Started by Tom Lanealmost 25 years ago7 messages
#1Tom Lane
tgl@sss.pgh.pa.us

I'm currently concerned about these recent reports:

* Joel Burton's report of disappearing files, 3/20. This is real scary,
but no one else has reported anything like it.

* Tatsuo's weird failure in XLogFileInit ("ZeroFill: no such file or
directory"). I'm hoping this can be explained away, but probably we
ought to alter the code so that we can detect the case where no errno
is set by write() and avoid printing a bogus message.

Do people feel comfortable putting out RC1 when we don't know the
reasons for these reports?

Another thing I'd like to fix before RC1 is Adriaan's complaint about
mishandling of int8-sized numeric constants on Alpha. Seems to me that
we want Alpha to behave like other platforms, ie T_Integer parse nodes
should only be generated for values that fit in int4. Otherwise Alpha
will have different type resolution behavior for expressions that
contain such constants, and that's going to be real confusing. I'm
thinking about making scan.l do

long x;

errno = 0;
x = strtol((char *)yytext, &endptr, 10);
if (*endptr != '\0' || errno == ERANGE
#ifdef HAVE_LONG_INT_64
/* if long is wider than 32 bits, check for overflow */
|| x != (long) ((int32) x)
#endif
)
{
/* integer too large, treat it as a float */

Objections?

regards, tom lane

#2Bruce Momjian
pgman@candle.pha.pa.us
In reply to: Tom Lane (#1)
Re: Potential RC1-stoppers

I'm currently concerned about these recent reports:

* Joel Burton's report of disappearing files, 3/20. This is real scary,
but no one else has reported anything like it.

* Tatsuo's weird failure in XLogFileInit ("ZeroFill: no such file or
directory").

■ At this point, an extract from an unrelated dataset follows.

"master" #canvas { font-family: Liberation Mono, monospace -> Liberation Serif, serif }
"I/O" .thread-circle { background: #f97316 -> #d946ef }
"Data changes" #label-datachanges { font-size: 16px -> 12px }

I'm hoping this can be explained away, but probably we
ought to alter the code so that we can detect the case where no errno
is set by write() and avoid printing a bogus message.

Do people feel comfortable putting out RC1 when we don't know the
reasons for these reports?

Can we keep an eye on these and address in 7.1.1? 7.1 will need fixes
anyway.

-- 
  Bruce Momjian                        |  http://candle.pha.pa.us
  pgman@candle.pha.pa.us               |  (610) 853-3000
  +  If your life is a hard drive,     |  830 Blythe Avenue
  +  Christ can be your backup.        |  Drexel Hill, Pennsylvania 19026
#3Mikheev, Vadim
vmikheev@SECTORBASE.COM
In reply to: Bruce Momjian (#2)
RE: Potential RC1-stoppers

* Joel Burton's report of disappearing files, 3/20. This is
real scary, but no one else has reported anything like it.

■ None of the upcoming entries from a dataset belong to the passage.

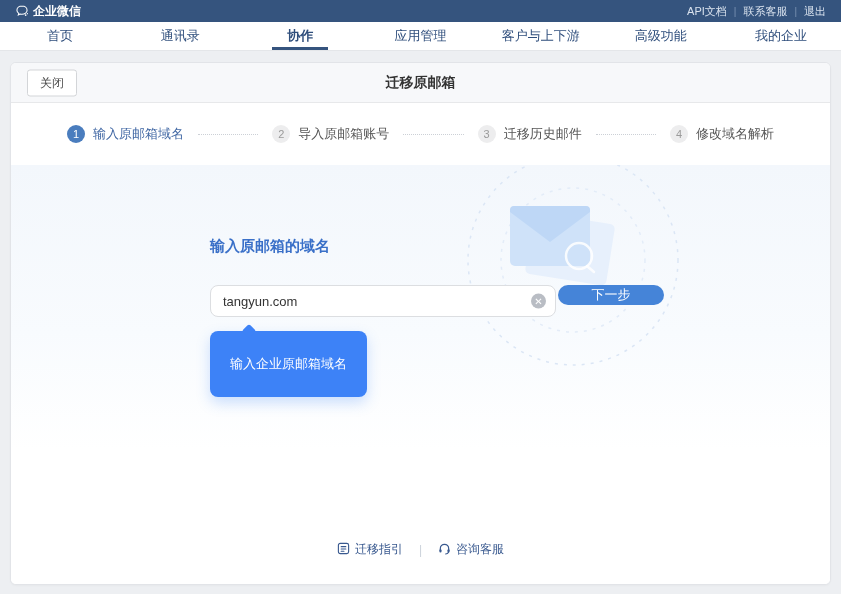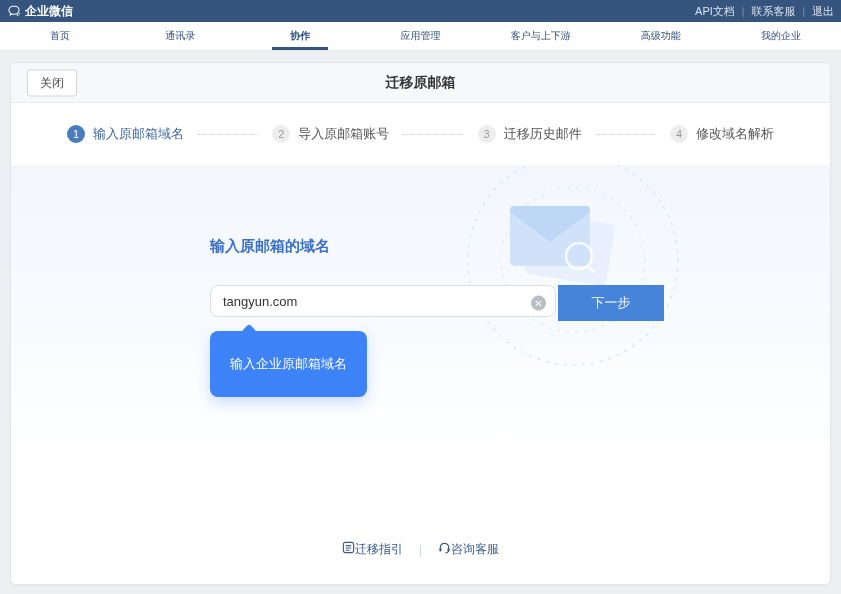"企业微信" .topbar { padding: 0 7px -> 0 15px }
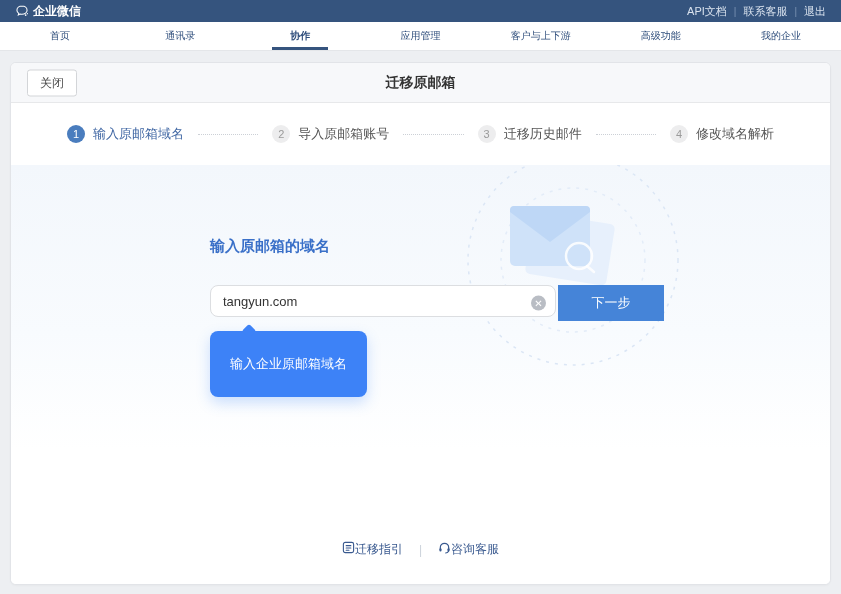"首页" .nav-tab { font-size: 10px -> 13px }
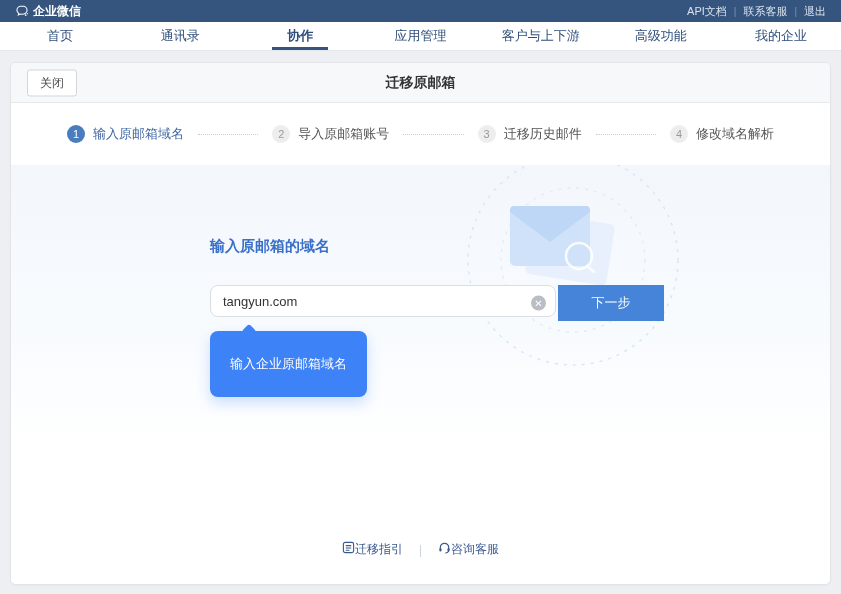"下一步" .next-btn { border-radius: 0 -> 10px; height: 36px -> 20px }
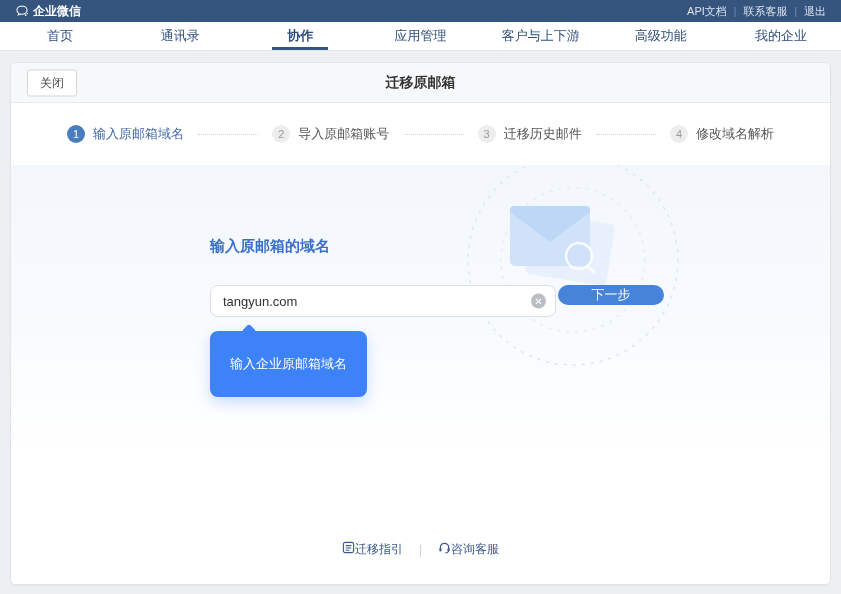"迁移指引" .footer-link { align-items: flex-start -> flex-end; gap: none -> 5px }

Can please you remind that report?

Vadim

#4Tom Lane
tgl@sss.pgh.pa.us
In reply to: Mikheev, Vadim (#3)
Re: Potential RC1-stoppers

"Mikheev, Vadim" <vmikheev@SECTORBASE.COM> writes:

* Joel Burton's report of disappearing files, 3/20. This is
real scary, but no one else has reported anything like it.

Can please you remind that report?

It's the "pg_inherits: not found, but visible" thread in pghackers
on 3/20 and 3/21. Briefly, he had two separate occurrences of a table
file disappearing while the pg_class row remained (and he hadn't
tried to delete it, either). The only idea I can come up with is that
a removal of some other table removed the wrong file. Ugly.

Joel, can you give us any more info? Do you have a postmaster log of
the queries that were issued while this was happening?

regards, tom lane

#5Joel Burton
jburton@scw.org
In reply to: Tom Lane (#4)
Re: Potential RC1-stoppers

On Thu, 22 Mar 2001, Tom Lane wrote:

"Mikheev, Vadim" <vmikheev@SECTORBASE.COM> writes:

* Joel Burton's report of disappearing files, 3/20. This is
real scary, but no one else has reported anything like it.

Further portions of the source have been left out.